### Assignment
Go through the data and copy each line where the word "subrepo" shows up.

Content revision data
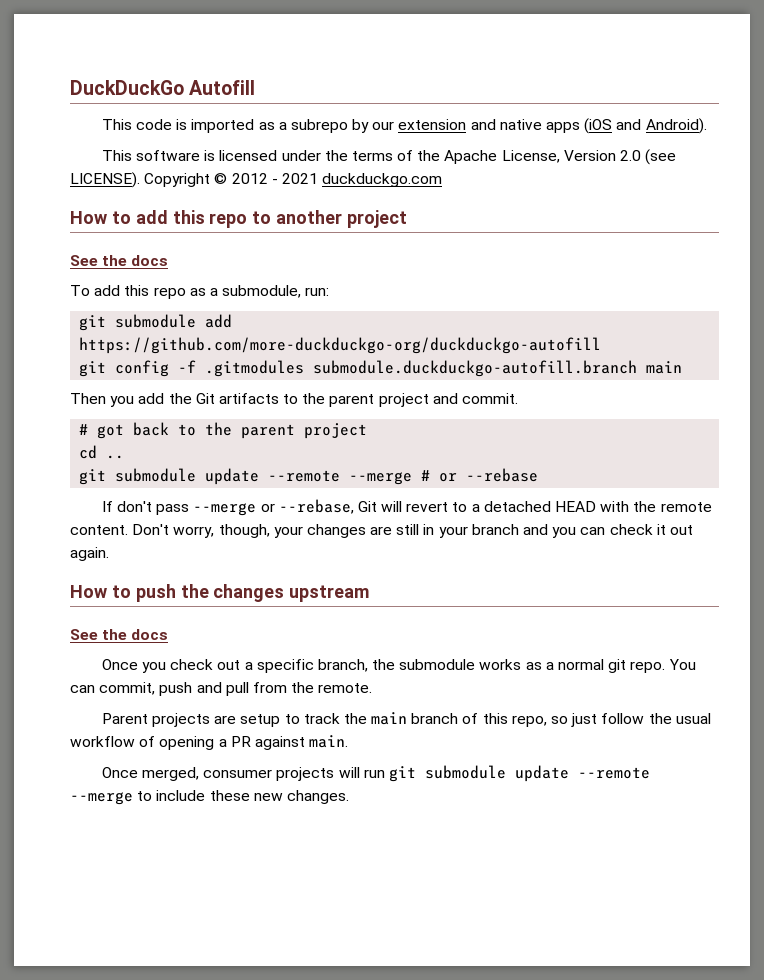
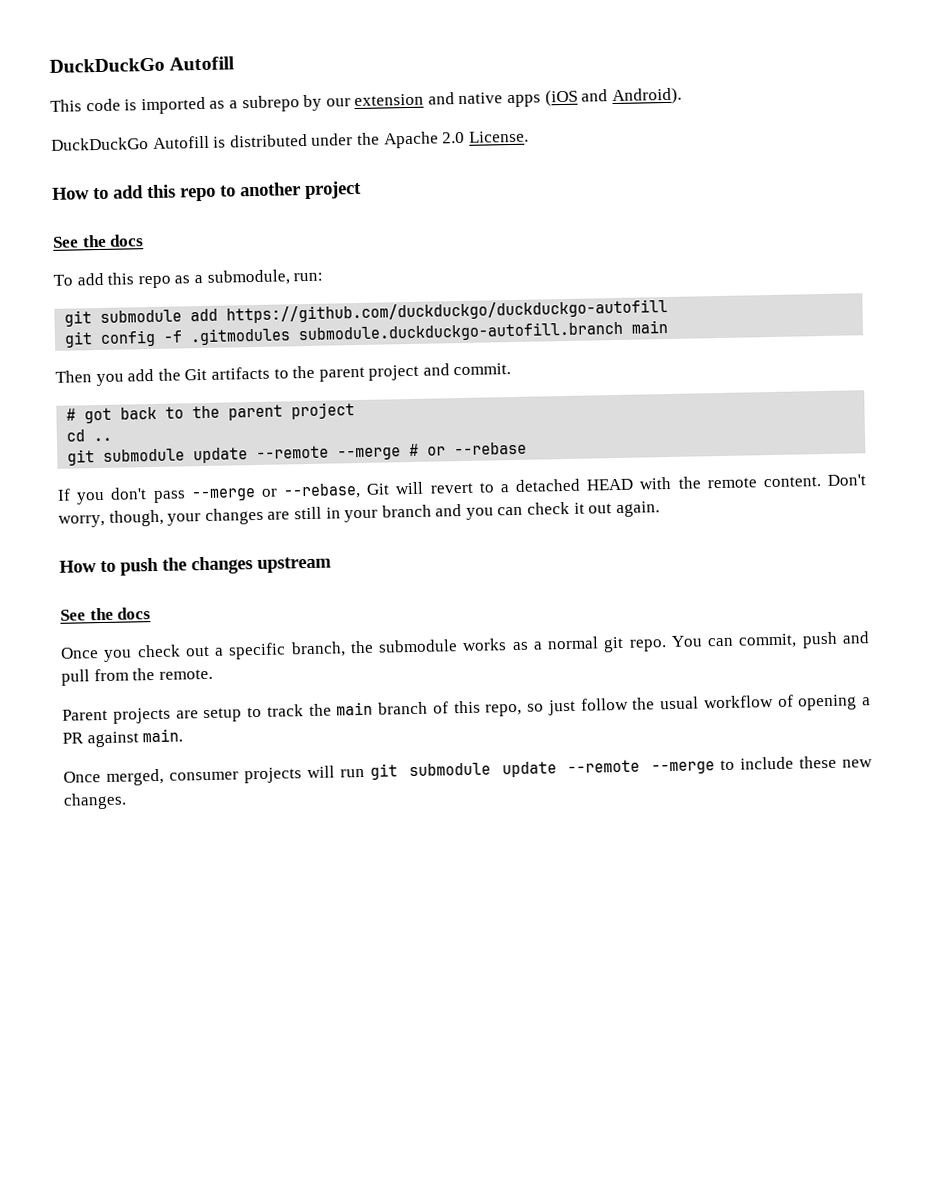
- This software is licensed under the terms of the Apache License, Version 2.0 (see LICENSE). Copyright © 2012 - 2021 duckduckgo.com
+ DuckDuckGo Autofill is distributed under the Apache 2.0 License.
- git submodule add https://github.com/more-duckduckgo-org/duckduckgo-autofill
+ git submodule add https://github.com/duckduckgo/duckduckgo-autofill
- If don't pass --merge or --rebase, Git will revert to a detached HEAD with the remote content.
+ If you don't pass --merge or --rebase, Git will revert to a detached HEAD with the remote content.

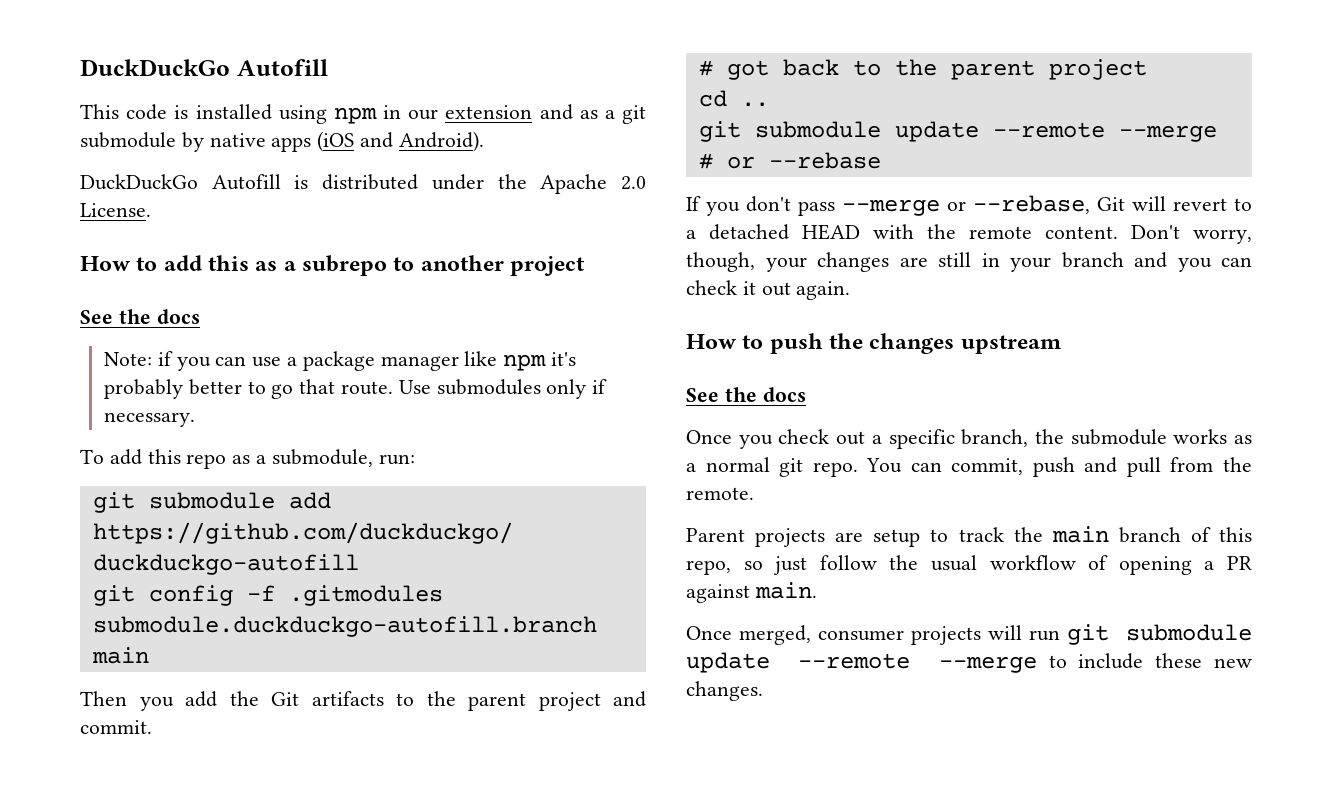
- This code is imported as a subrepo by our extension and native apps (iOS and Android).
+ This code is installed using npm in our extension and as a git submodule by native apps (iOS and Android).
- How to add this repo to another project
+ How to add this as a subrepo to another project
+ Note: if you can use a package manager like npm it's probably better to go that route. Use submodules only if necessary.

### Response box
- This code is imported as a subrepo by our extension and native apps (iOS and Android).
+ How to add this as a subrepo to another project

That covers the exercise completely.